The phrases “tax evasion” and “tax fraud” clearly set forth bright legal lines for definition and enforcement, whereas inherently subjective phrases of “tax avoidance,” “aggressive tax planning,” “intent of Parliament”, “tax abuse,” and similar terminology result in additional uncertainty for deciphering the true intent of significant tax legislation.
It would be beneficial to recognize the inherent inconsistencies of terminology applied in tax laws and regulations, and commence inclusion of verbiage and definitions that provide clarity promoting consistent application, implementation and enforcement of international tax guidelines.

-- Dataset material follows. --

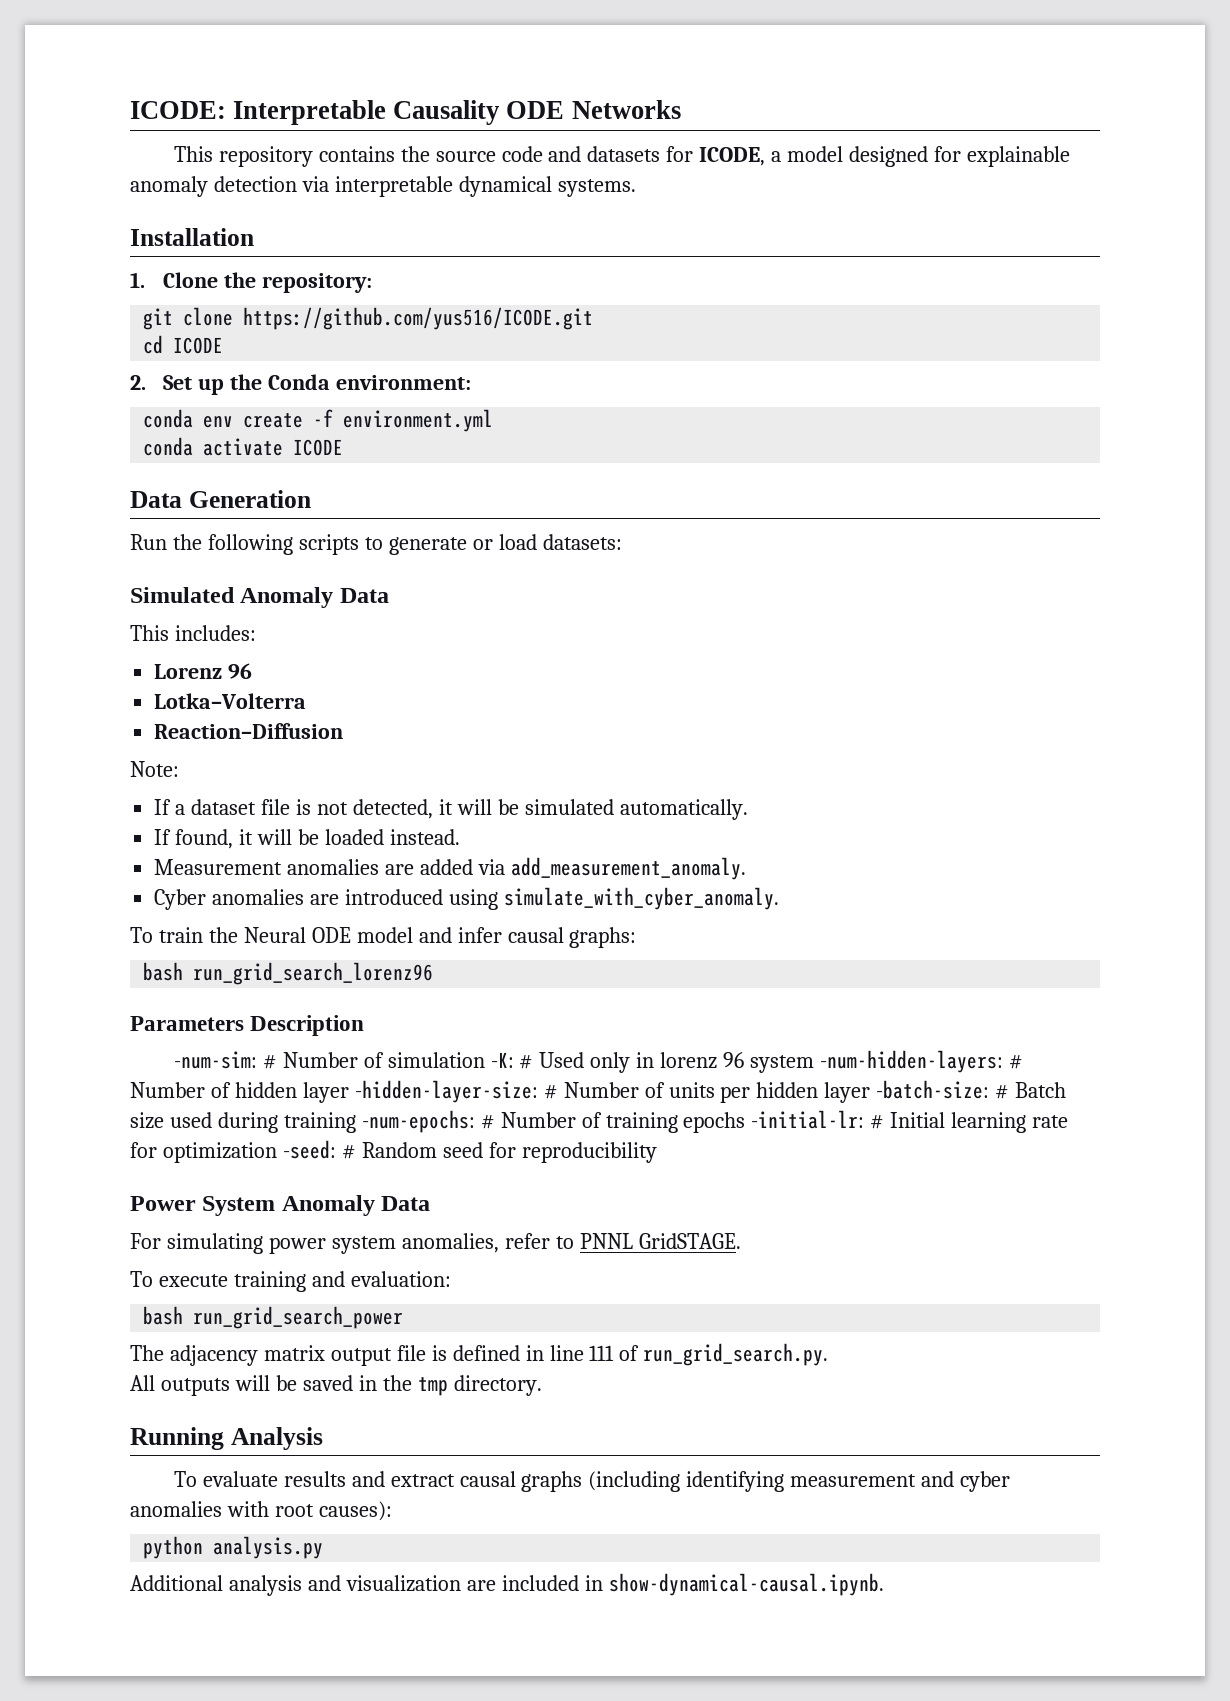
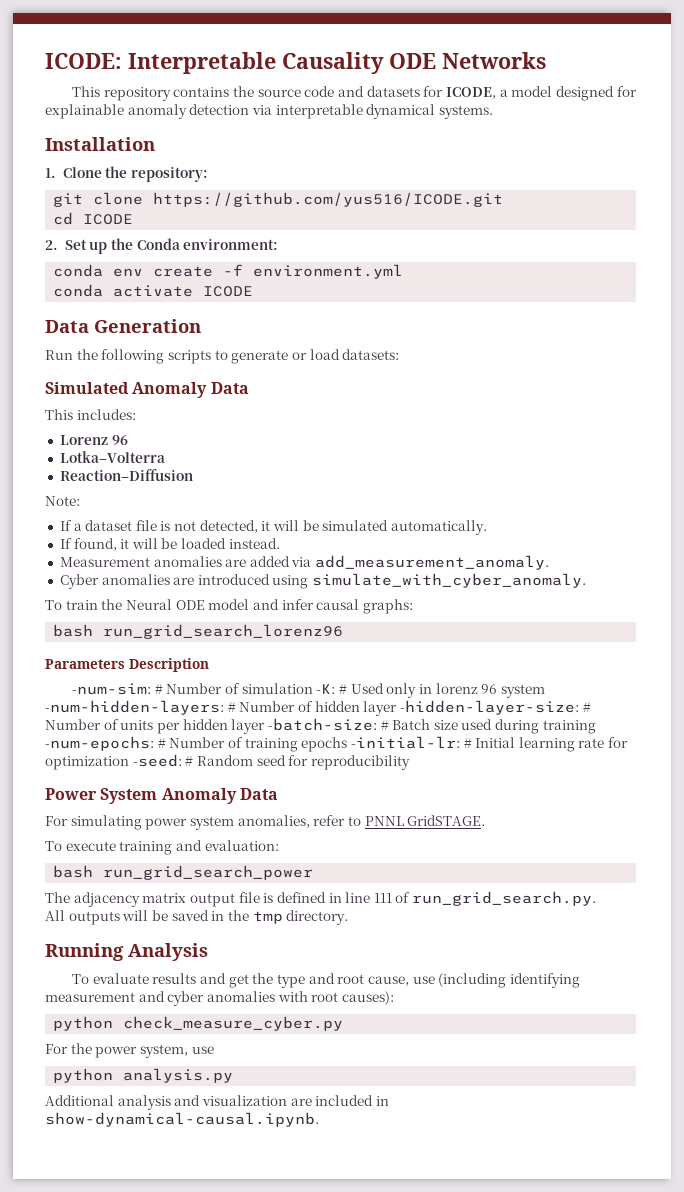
- To evaluate results and extract causal graphs (including identifying measurement and cyber anomalies with root causes):
+ To evaluate results and get the type and root cause, use (including identifying measurement and cyber anomalies with root causes):
+ python check_measure_cyber.py
+ For the power system, use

The General Anti-Avoidance Rule (GAAR) has received a status of prominence during 2014, and continues its subjective and complex override provisions in domestic law that are interwoven with treaty provisions.
Denmark has proposed a (Super) GAAR, trumping the EU Parent-Subsidiary Directive, EU Interest-Royalty Directive, EU Merger Directive and Danish double tax treaties. Notwithstanding its current status as a “proposal,” Denmark’s intent is clearly shown to provide an umbrella rule, evidently overriding the respective treaties, providing that a “main purpose” rule which achieves tax advantages would be used to disallow respective tax benefits of the transaction(s). The proposed rule would be effective by 01 May, 2015.
PwC’s Insight has provided a brief summary of the proposal:
GAAR continues to be “the elephant in the room,” highly visible although the rules and appeal avenues are distinct and arbitrary for every country. Some countries have GAAR rules, along with specific / targeted anti-avoidance rules (SAAR / TAAR). Thereby, tax uncertainty and the risk of double taxation increases, dispute resolution (if available) avenues are further stressed, and arbitration measures may not be available.
With respect to arbitration, it should be adopted by every country to achieve mutuality with taxpayers, however some countries have expressly stated that they do not want to give up their control / sovereignty. Unfortunately, OECD has not aggressively pursued this remedy for multilateral agreement.